EXERCISE BRIEF: Restate word for word the lines of the material below, from the line with "[30,1790,762,1946] Proindustria fortalece" to the line with "[30,2060,300,2094] atmosferainfo; Instagr…", both lines included, and no others.

GIVEN INFORMATION:
····················
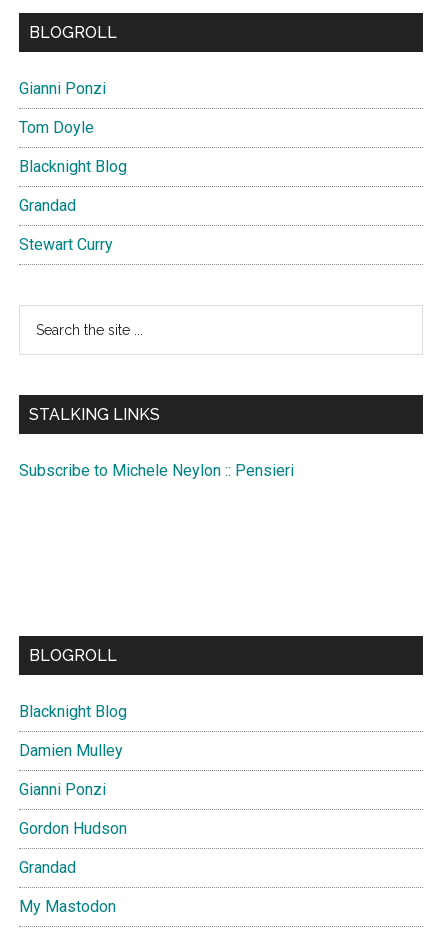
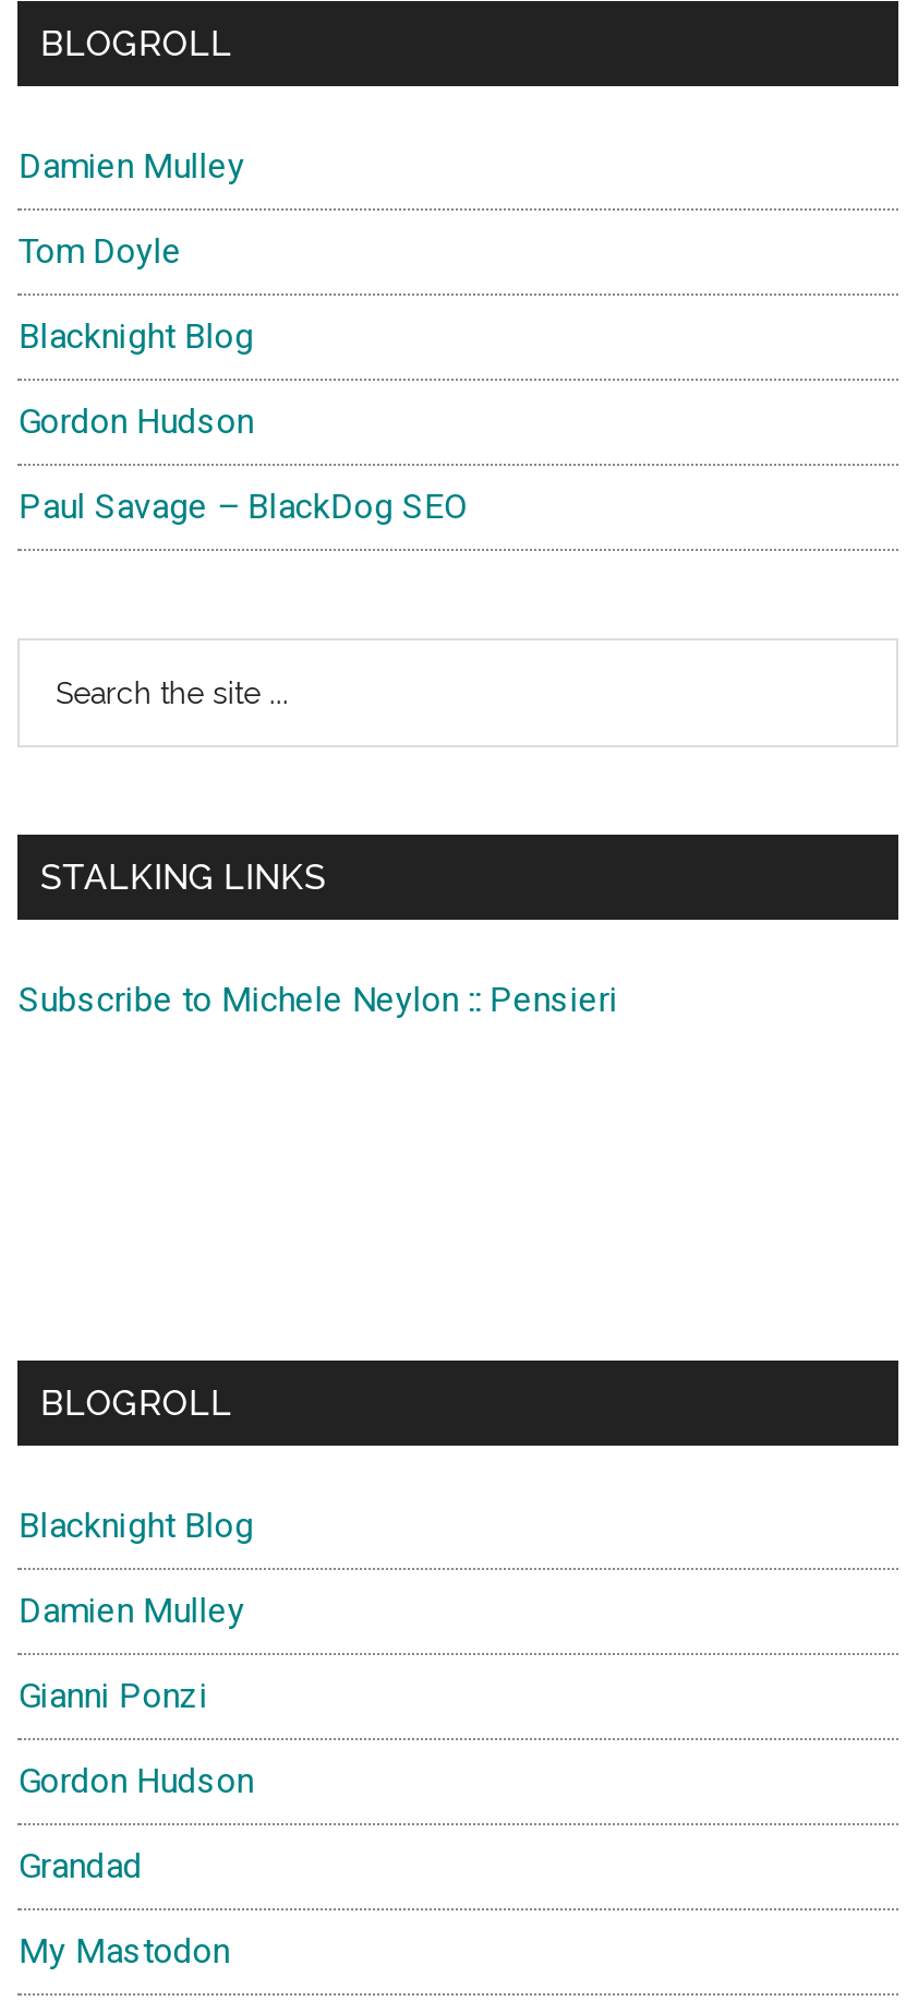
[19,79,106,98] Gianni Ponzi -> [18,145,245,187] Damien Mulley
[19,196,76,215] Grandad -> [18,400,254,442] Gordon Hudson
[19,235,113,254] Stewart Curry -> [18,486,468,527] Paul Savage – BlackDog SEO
····················
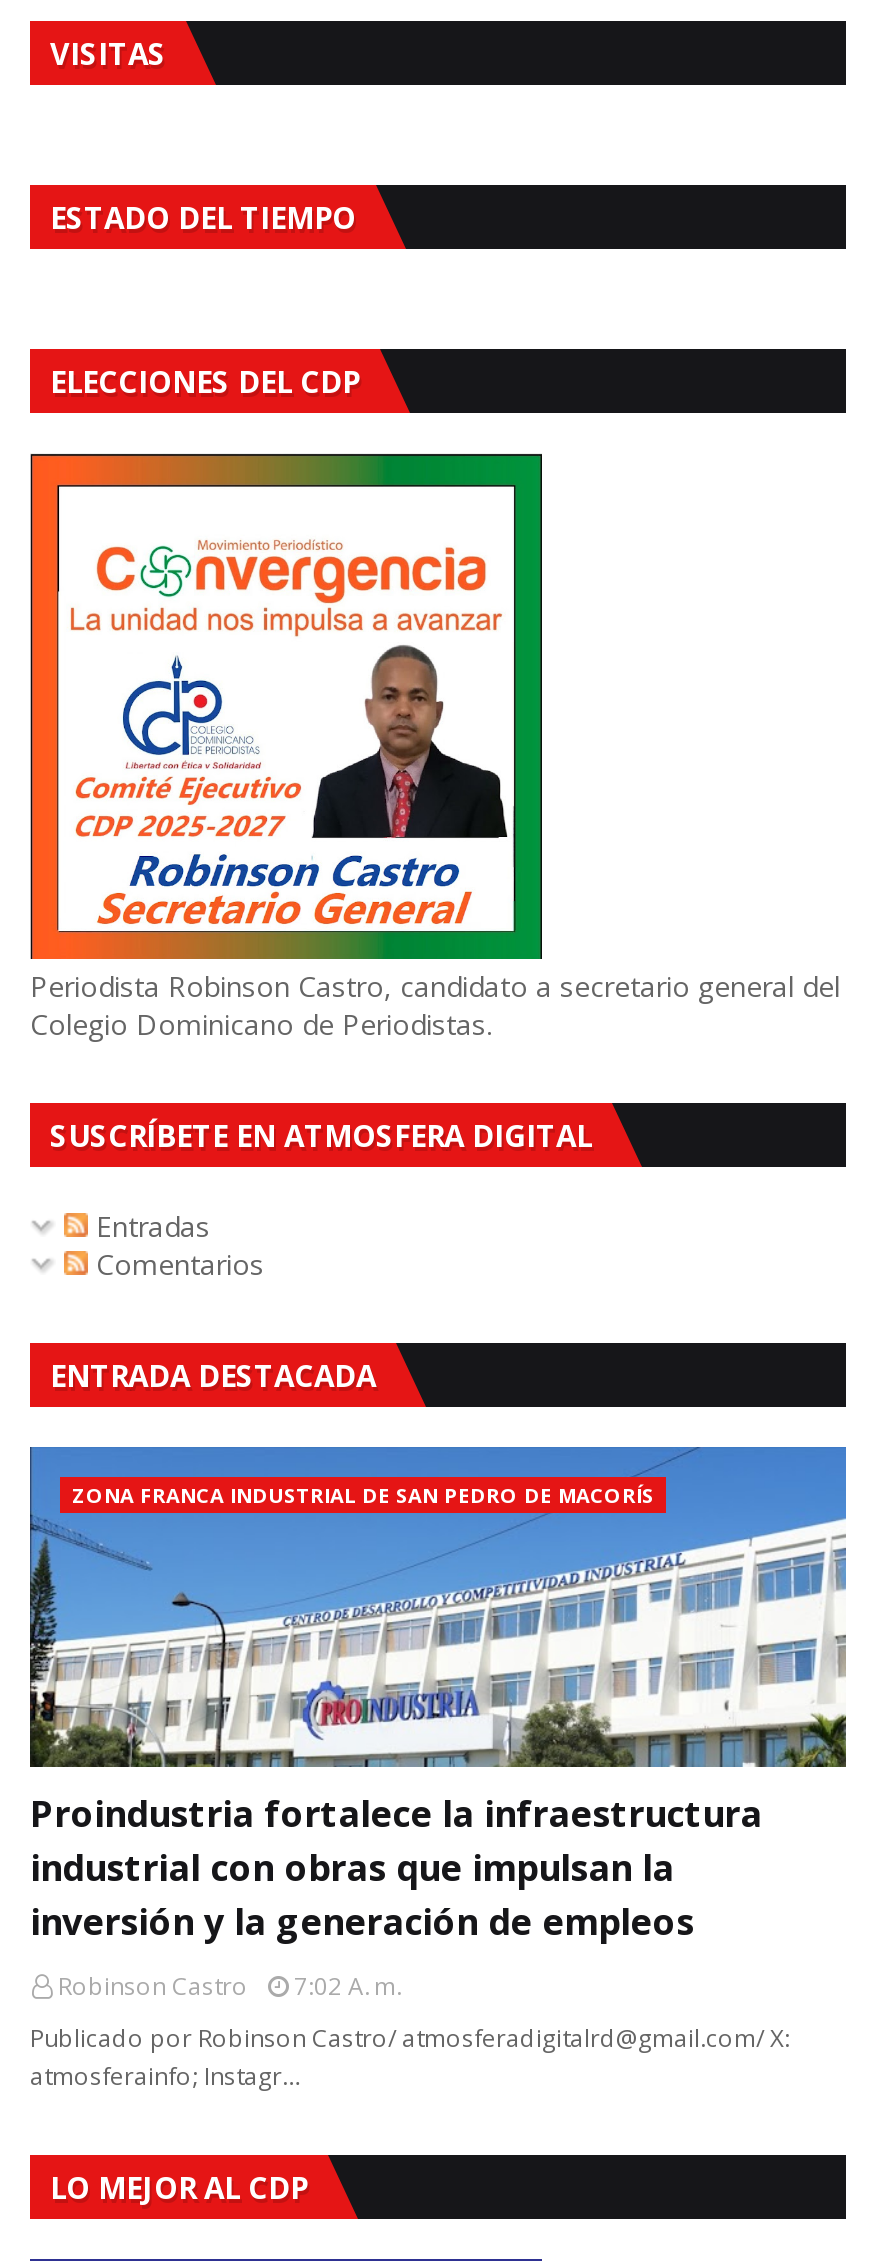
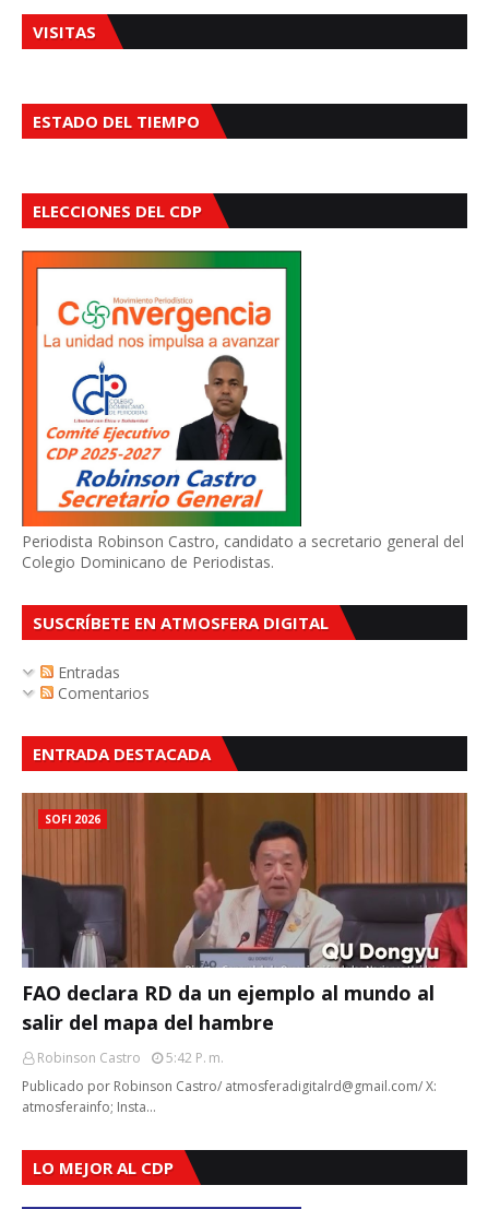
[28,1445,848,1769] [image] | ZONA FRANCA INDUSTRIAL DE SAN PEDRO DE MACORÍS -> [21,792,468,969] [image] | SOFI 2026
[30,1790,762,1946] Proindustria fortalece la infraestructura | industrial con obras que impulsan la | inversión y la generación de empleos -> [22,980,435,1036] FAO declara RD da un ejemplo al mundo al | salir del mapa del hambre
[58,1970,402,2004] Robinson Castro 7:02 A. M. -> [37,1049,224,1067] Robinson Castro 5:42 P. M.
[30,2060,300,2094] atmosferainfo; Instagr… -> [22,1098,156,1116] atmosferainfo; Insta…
····················
COMPLETED TASK:
[30,1790,762,1946] Proindustria fortalece la infraestructura | industrial con obras que impulsan la | inversión y la generación de empleos -> [22,980,435,1036] FAO declara RD da un ejemplo al mundo al | salir del mapa del hambre
[58,1970,402,2004] Robinson Castro 7:02 A. M. -> [37,1049,224,1067] Robinson Castro 5:42 P. M.
[30,2060,300,2094] atmosferainfo; Instagr… -> [22,1098,156,1116] atmosferainfo; Insta…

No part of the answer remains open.